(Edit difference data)
+ + + + + + +

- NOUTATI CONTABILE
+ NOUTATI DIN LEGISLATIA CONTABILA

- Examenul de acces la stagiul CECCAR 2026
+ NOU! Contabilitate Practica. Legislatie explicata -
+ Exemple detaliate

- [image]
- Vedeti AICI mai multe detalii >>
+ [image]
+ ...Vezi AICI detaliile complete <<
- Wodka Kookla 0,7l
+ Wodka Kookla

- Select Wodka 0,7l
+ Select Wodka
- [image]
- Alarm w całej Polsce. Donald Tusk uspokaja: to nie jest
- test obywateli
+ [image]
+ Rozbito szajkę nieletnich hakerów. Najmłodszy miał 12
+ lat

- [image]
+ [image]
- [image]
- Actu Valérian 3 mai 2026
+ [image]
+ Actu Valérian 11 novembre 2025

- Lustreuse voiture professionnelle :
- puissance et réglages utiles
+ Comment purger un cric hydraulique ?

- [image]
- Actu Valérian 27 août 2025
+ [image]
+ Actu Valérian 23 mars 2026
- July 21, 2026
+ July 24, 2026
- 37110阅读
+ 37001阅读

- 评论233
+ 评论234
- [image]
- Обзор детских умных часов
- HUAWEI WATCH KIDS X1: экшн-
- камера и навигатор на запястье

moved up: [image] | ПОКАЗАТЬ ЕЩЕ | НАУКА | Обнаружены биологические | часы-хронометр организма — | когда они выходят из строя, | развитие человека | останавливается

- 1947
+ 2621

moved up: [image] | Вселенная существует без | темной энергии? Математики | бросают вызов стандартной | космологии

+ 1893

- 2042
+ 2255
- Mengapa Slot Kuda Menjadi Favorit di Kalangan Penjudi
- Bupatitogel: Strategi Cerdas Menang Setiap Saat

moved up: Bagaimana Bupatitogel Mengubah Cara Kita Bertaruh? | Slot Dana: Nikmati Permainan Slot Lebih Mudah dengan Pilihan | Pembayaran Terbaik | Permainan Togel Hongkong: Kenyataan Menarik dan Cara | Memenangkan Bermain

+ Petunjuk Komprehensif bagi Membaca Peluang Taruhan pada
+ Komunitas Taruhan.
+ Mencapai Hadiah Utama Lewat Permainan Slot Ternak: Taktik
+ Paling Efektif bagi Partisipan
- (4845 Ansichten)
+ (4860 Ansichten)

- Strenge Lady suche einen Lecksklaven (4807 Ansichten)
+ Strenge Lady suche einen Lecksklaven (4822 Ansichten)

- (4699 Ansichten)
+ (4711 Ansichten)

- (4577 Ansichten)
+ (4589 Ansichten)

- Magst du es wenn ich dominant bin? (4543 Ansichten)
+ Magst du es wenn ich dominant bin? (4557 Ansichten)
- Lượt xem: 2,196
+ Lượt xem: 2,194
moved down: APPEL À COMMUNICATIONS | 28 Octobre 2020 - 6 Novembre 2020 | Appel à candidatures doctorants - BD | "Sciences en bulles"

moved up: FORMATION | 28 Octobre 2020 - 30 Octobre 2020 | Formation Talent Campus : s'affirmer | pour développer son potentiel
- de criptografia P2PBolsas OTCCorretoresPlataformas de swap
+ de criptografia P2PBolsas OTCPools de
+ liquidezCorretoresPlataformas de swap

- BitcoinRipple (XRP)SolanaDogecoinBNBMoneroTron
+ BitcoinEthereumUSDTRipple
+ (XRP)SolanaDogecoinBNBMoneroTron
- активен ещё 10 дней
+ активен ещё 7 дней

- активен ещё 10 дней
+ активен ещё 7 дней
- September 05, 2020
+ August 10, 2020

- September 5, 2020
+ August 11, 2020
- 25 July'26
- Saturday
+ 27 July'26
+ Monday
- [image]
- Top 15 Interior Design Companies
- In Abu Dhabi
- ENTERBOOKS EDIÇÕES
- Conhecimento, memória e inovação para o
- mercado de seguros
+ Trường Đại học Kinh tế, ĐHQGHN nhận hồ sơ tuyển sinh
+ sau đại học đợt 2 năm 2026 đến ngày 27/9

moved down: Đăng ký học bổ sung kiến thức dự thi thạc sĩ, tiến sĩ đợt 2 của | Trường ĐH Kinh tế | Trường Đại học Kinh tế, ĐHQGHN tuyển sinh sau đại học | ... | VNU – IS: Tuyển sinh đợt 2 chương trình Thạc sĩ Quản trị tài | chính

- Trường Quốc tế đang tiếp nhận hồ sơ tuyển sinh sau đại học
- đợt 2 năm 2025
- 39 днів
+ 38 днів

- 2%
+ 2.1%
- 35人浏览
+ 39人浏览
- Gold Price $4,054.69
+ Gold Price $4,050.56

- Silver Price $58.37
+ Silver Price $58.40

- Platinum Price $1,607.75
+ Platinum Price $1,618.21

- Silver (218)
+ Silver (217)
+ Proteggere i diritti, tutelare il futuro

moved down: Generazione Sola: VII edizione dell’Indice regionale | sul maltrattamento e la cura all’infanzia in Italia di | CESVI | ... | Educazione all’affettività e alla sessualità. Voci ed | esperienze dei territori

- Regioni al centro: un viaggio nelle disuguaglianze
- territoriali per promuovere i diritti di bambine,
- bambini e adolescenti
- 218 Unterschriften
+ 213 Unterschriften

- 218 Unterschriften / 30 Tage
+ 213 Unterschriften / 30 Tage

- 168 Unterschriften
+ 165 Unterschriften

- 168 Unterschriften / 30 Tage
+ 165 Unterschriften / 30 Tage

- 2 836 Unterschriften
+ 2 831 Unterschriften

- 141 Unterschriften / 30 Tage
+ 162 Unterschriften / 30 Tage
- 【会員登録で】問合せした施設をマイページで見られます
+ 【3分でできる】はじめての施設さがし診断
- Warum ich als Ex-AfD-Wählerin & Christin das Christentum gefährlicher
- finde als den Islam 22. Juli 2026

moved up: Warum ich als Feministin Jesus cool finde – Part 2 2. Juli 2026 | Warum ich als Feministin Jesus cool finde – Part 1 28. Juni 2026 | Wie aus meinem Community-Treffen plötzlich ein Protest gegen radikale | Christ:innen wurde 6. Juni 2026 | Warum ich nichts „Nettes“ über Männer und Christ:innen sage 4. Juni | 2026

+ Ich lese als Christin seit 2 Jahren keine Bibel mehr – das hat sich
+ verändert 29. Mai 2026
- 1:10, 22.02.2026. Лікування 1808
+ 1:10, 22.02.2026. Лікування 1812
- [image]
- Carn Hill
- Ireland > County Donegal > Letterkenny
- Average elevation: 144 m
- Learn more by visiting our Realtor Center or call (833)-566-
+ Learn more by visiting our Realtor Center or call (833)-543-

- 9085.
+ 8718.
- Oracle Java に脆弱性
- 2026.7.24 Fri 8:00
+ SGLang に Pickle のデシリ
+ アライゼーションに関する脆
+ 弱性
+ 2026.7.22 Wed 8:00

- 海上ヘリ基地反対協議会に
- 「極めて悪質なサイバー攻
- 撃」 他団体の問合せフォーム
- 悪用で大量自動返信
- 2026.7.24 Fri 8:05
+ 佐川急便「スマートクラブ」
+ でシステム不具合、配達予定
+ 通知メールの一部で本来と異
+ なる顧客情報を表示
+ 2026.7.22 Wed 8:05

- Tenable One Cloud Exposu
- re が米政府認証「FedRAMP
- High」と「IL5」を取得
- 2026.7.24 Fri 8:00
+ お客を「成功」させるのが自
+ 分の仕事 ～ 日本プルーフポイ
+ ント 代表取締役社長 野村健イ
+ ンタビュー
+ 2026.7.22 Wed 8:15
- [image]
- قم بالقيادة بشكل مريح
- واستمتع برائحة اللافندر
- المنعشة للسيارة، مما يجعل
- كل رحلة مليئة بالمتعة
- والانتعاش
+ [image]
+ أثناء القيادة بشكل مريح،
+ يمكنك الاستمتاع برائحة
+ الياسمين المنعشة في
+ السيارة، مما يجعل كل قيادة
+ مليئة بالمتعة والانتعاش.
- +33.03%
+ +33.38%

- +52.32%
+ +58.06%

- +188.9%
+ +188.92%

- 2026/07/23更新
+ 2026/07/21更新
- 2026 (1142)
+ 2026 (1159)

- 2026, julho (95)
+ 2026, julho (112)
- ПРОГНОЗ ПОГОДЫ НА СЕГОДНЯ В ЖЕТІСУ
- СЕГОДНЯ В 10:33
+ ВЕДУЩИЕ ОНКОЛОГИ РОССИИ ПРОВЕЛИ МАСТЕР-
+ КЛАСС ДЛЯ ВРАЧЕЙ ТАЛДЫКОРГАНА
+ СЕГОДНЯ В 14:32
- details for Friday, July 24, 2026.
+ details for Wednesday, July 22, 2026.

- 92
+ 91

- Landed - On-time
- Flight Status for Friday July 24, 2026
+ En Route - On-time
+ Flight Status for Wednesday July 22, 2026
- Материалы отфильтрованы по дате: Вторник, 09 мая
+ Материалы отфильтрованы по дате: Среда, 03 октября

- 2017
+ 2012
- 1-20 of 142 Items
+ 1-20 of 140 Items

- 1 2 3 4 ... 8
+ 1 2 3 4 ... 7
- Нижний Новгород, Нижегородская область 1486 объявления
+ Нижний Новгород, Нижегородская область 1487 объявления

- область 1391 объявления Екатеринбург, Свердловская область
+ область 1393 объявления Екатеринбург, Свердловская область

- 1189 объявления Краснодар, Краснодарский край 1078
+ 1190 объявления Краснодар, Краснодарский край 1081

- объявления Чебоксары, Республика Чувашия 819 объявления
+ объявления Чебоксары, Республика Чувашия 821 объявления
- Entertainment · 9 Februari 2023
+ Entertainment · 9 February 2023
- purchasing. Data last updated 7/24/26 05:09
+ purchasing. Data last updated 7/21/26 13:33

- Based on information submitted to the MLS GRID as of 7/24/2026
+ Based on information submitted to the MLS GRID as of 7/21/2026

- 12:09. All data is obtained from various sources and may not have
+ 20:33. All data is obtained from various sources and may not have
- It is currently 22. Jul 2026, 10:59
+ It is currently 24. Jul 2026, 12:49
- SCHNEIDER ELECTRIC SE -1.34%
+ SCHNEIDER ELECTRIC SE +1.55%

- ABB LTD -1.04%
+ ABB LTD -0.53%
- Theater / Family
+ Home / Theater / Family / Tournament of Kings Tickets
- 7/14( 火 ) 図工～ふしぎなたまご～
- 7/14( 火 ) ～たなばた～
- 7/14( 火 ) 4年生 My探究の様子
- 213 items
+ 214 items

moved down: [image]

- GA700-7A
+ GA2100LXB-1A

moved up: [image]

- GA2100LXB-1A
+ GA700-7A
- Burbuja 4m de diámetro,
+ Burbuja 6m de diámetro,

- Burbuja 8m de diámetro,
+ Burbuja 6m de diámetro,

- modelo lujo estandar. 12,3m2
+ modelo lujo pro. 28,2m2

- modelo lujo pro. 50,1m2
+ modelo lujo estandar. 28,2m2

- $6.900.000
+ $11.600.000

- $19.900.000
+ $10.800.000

+ + + + + + +

Reproduce the entries above exactly, but only the lines between the line holding "moved up: Bagaimana" and the line holding "tutelare il futuro", inclusive.

moved up: Bagaimana Bupatitogel Mengubah Cara Kita Bertaruh? | Slot Dana: Nikmati Permainan Slot Lebih Mudah dengan Pilihan | Pembayaran Terbaik | Permainan Togel Hongkong: Kenyataan Menarik dan Cara | Memenangkan Bermain

+ Petunjuk Komprehensif bagi Membaca Peluang Taruhan pada
+ Komunitas Taruhan.
+ Mencapai Hadiah Utama Lewat Permainan Slot Ternak: Taktik
+ Paling Efektif bagi Partisipan
- (4845 Ansichten)
+ (4860 Ansichten)

- Strenge Lady suche einen Lecksklaven (4807 Ansichten)
+ Strenge Lady suche einen Lecksklaven (4822 Ansichten)

- (4699 Ansichten)
+ (4711 Ansichten)

- (4577 Ansichten)
+ (4589 Ansichten)

- Magst du es wenn ich dominant bin? (4543 Ansichten)
+ Magst du es wenn ich dominant bin? (4557 Ansichten)
- Lượt xem: 2,196
+ Lượt xem: 2,194
moved down: APPEL À COMMUNICATIONS | 28 Octobre 2020 - 6 Novembre 2020 | Appel à candidatures doctorants - BD | "Sciences en bulles"

moved up: FORMATION | 28 Octobre 2020 - 30 Octobre 2020 | Formation Talent Campus : s'affirmer | pour développer son potentiel
- de criptografia P2PBolsas OTCCorretoresPlataformas de swap
+ de criptografia P2PBolsas OTCPools de
+ liquidezCorretoresPlataformas de swap

- BitcoinRipple (XRP)SolanaDogecoinBNBMoneroTron
+ BitcoinEthereumUSDTRipple
+ (XRP)SolanaDogecoinBNBMoneroTron
- активен ещё 10 дней
+ активен ещё 7 дней

- активен ещё 10 дней
+ активен ещё 7 дней
- September 05, 2020
+ August 10, 2020

- September 5, 2020
+ August 11, 2020
- 25 July'26
- Saturday
+ 27 July'26
+ Monday
- [image]
- Top 15 Interior Design Companies
- In Abu Dhabi
- ENTERBOOKS EDIÇÕES
- Conhecimento, memória e inovação para o
- mercado de seguros
+ Trường Đại học Kinh tế, ĐHQGHN nhận hồ sơ tuyển sinh
+ sau đại học đợt 2 năm 2026 đến ngày 27/9

moved down: Đăng ký học bổ sung kiến thức dự thi thạc sĩ, tiến sĩ đợt 2 của | Trường ĐH Kinh tế | Trường Đại học Kinh tế, ĐHQGHN tuyển sinh sau đại học | ... | VNU – IS: Tuyển sinh đợt 2 chương trình Thạc sĩ Quản trị tài | chính

- Trường Quốc tế đang tiếp nhận hồ sơ tuyển sinh sau đại học
- đợt 2 năm 2025
- 39 днів
+ 38 днів

- 2%
+ 2.1%
- 35人浏览
+ 39人浏览
- Gold Price $4,054.69
+ Gold Price $4,050.56

- Silver Price $58.37
+ Silver Price $58.40

- Platinum Price $1,607.75
+ Platinum Price $1,618.21

- Silver (218)
+ Silver (217)
+ Proteggere i diritti, tutelare il futuro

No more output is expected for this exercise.